Passando dai tessuti dei vari organi degli esseri viventi, a quelli dei composti biologici, a quelli di singole molecole complesse, per arrivare, poi, anche alla struttura dei prodotti più semplici (individuati da una stessa formula chimica) o di quelli tecnologicamente combinati (formati cioè da un insieme chimico-fisico di vari prodotti, che formano materiali compositi), incontriamo tutta una diversità di tessuti tenuti, nelle loro strutture, da equilibri fra i loro componenti, ma soprattutto incontriamo le sinergie che tali tessuti sono capaci di realizzare.
I materiali organici e inorganici, articolati in unità che «annodano», in uno stesso substrato complesso, atomi e molecole diverse (per formare «tappeti» continui di tessuti organici o per strutturare particolari «edifici» molecolari), sono condizioni necessarie per dare origine a fenomeni vitali. Sembra, purtroppo, che siano ancora in molti a non interrogarsi e a non attribuire un senso, pur nell’incompiutezza delle nostre conoscenze, all’incontestabile correlazione fra fenomeni vitali e complessità degli equilibri che li alimentano. È ancora troppo elevato il numero di quei «geni della semplificazione» che, invece di riflettere e trarre significati e motivo di confronto, sul senso vitale espresso dalla complessità dei fenomeni naturali, preferiscono ridurli nelle dimensioni, del tutto inadeguate, di una banale lettura deterministica di eventi sequenziali (come se tutto fosse un meccanismo con movimenti diversi, ma prevedibili, perché tutti ridotti in forme obbligate e già preordinate).
È, questa, una deviazione che trova, nei falsi convincimenti sull’assoluto delle verità scientifiche, molti sostenitori e, in particolar modo, anche fra chi, pur avendo competenze specifiche (ma non operando in situazione di ricerca), non si interroga sul perché, se la scienza produce verità assolute (come si vorrebbe sostenere), la ricerca su quelle stesse verità non termina mai e anzi la loro confutazione è del tutto inarrestabile. Una conduttrice del programma Radio 3 Scienza, in una recente trasmissione, è arrivata addirittura a meravigliarsi per una diffusa contestazione, da parte degli ascoltatori, sul significato di alcuni dati «scientifici», in quella sede proposti come verità non contestabili, a sostegno di una presunta «accertata sicurezza» degli Ogm. Dovremmo, tutti, dare per acquisito, invece, che scelte umane estreme (in questo caso, quelle di modificare artificiosamente il Dna di una specie vivente, come se si trattasse di banali operazioni meccaniche, senza relazioni e non, invece, di alterazioni di equilibri complessi) non possono essere fondate su improbabili e false certezze assolute, ma sulla partecipazione informata, a valutazioni di rischio/beneficio, solo in situazioni di emergenza, in specifici contesti e comunque sempre con una diffusa e decisionale riflessione-confronto sulle alternative possibili.
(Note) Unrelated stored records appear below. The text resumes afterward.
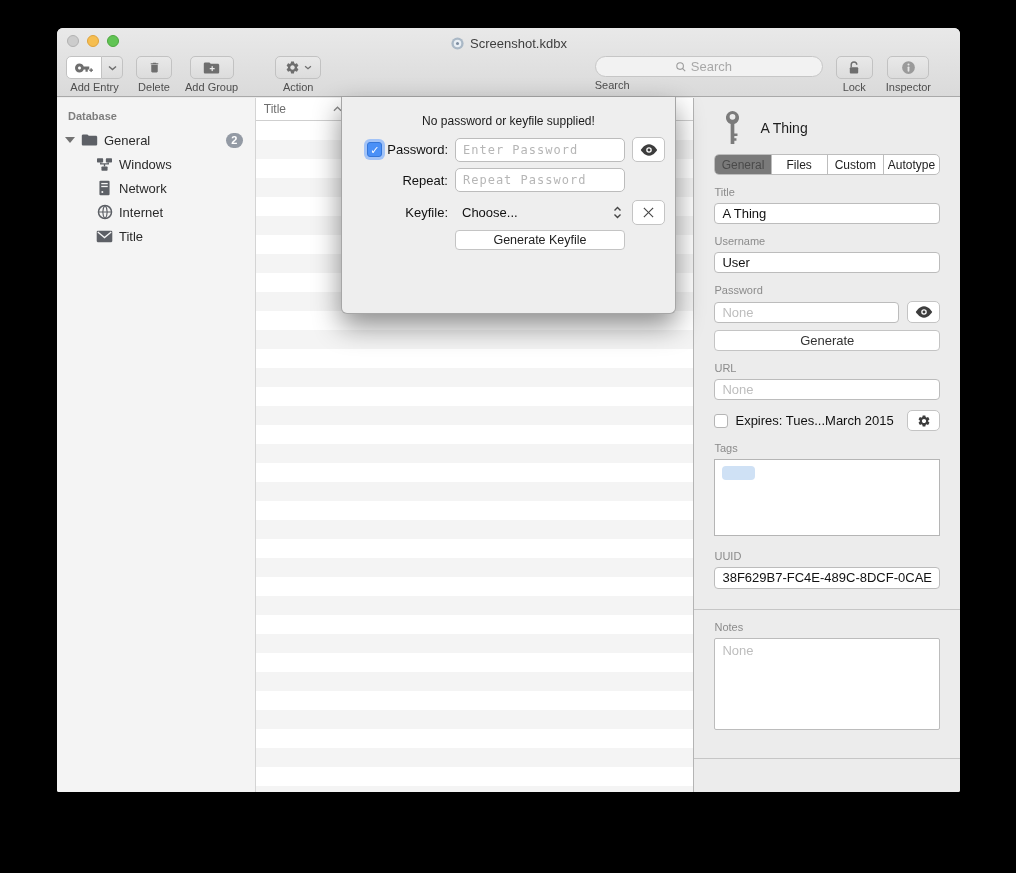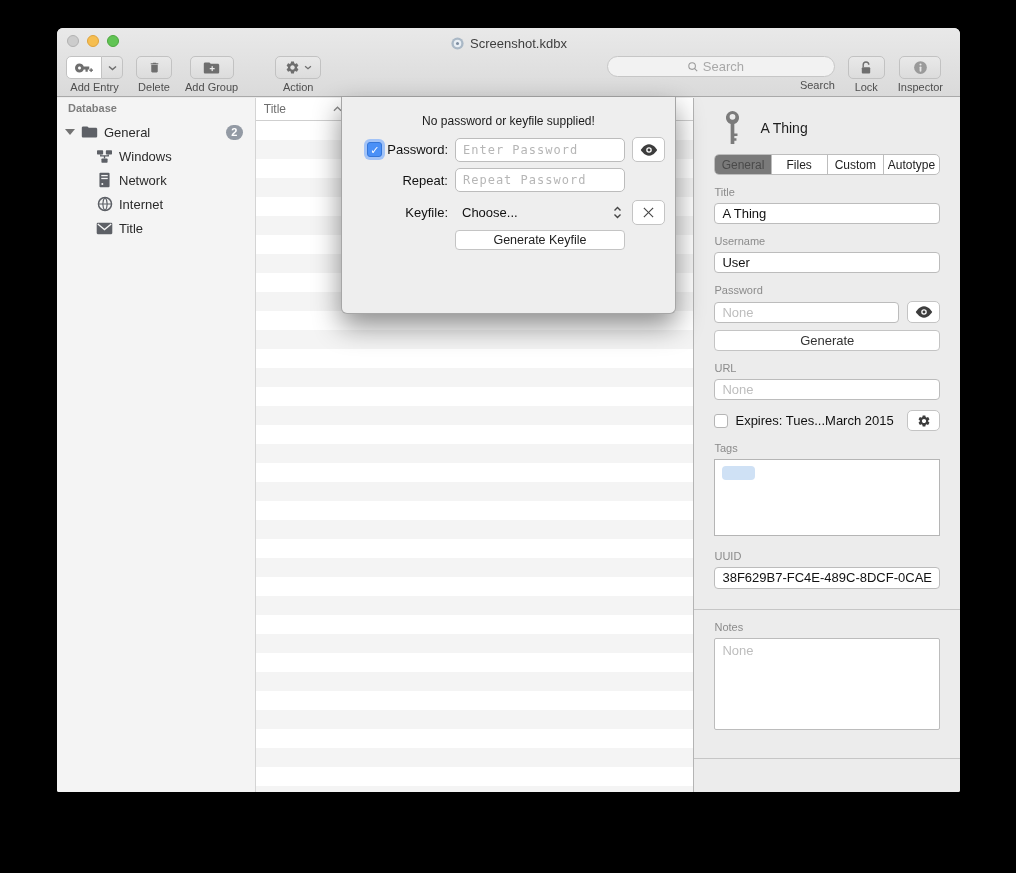"Search" .search-wrap { align-items: flex-end -> flex-start }
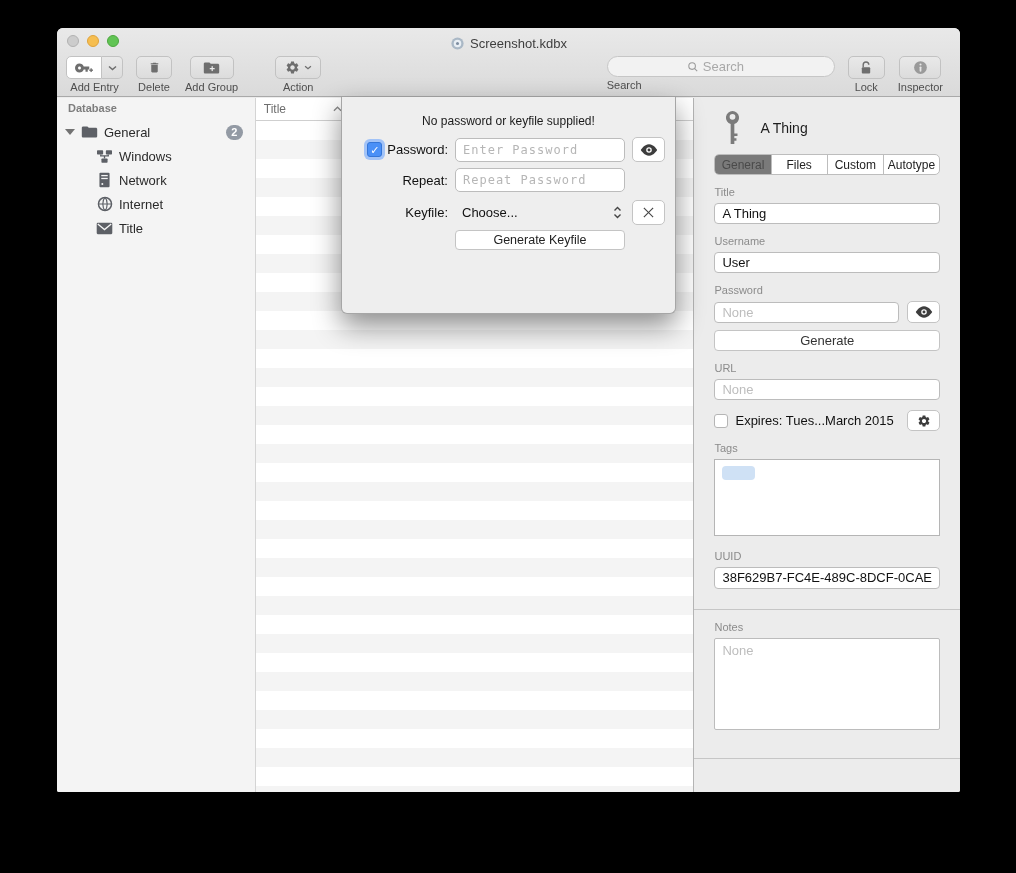"Inspector" div.tb-item { margin-right: 4px -> 16px }
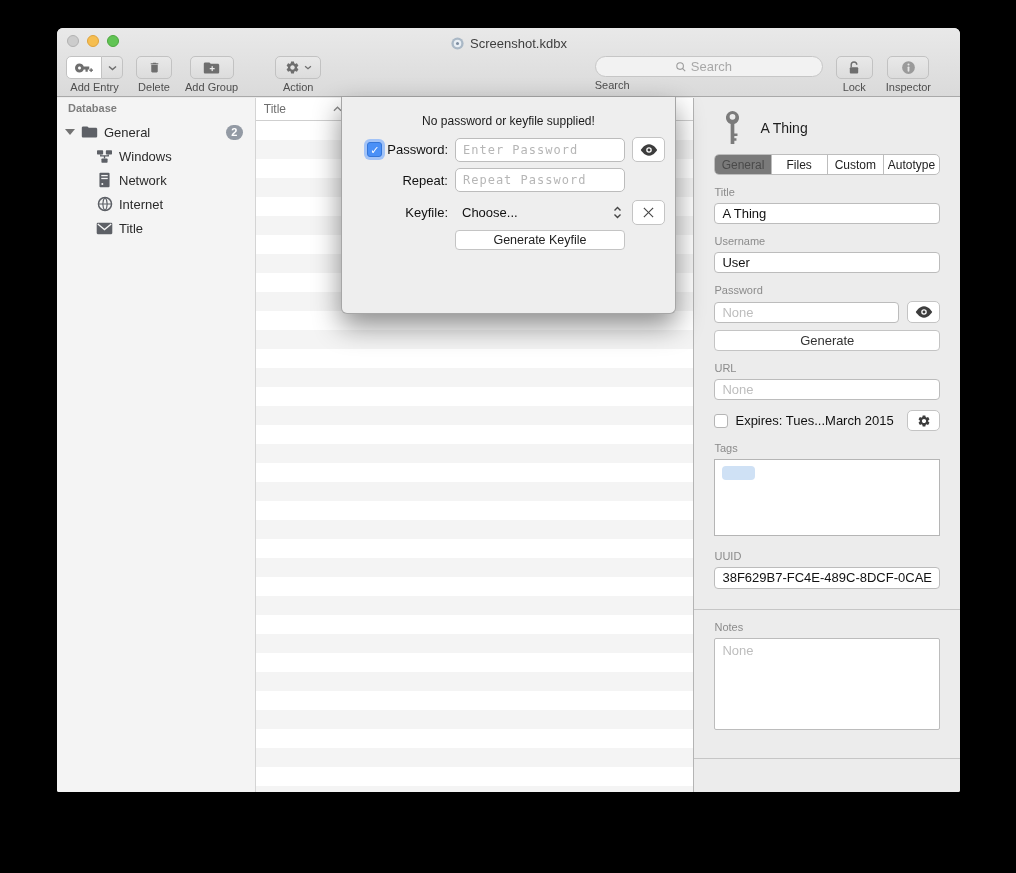"Database" .sidebar { padding-top: 0 -> 8px }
Oggi, invece, c’è una mancanza di riflessione-confronto. Una mancanza forse predisposta per soddisfare qualche celato interesse o, quantomeno, solo intenzionalmente ricercata, per un più fluido, semplice e rassicurante percorso di scelta (non «disturbato» cioè dalla capacità umana di saper pensare) e che favorisca il mito, ahimé distruttivo, dello sviluppo attraverso l’economia di mercato e della «cultura» dei consumi. Una mancanza di riflessione che, di fatto, sembra finalizzata alla semplificazione della gestione di ogni problema che può così essere ridotto nell’ambito di visioni assolute e deterministiche (imposte nella forma di infertili processi lineari senza alternative). Una mancanza di riflessione che genera sottovalutazioni e porta a rimuovere, come insignificanti fatti formali, tutte le contraddizioni di una libertà individuale assoluta, del «fare» qualsiasi cosa, idiotamente legittimata dalla devastante fattualità del poterla fare, anche senza senso e solo per proprio piacimento e interesse.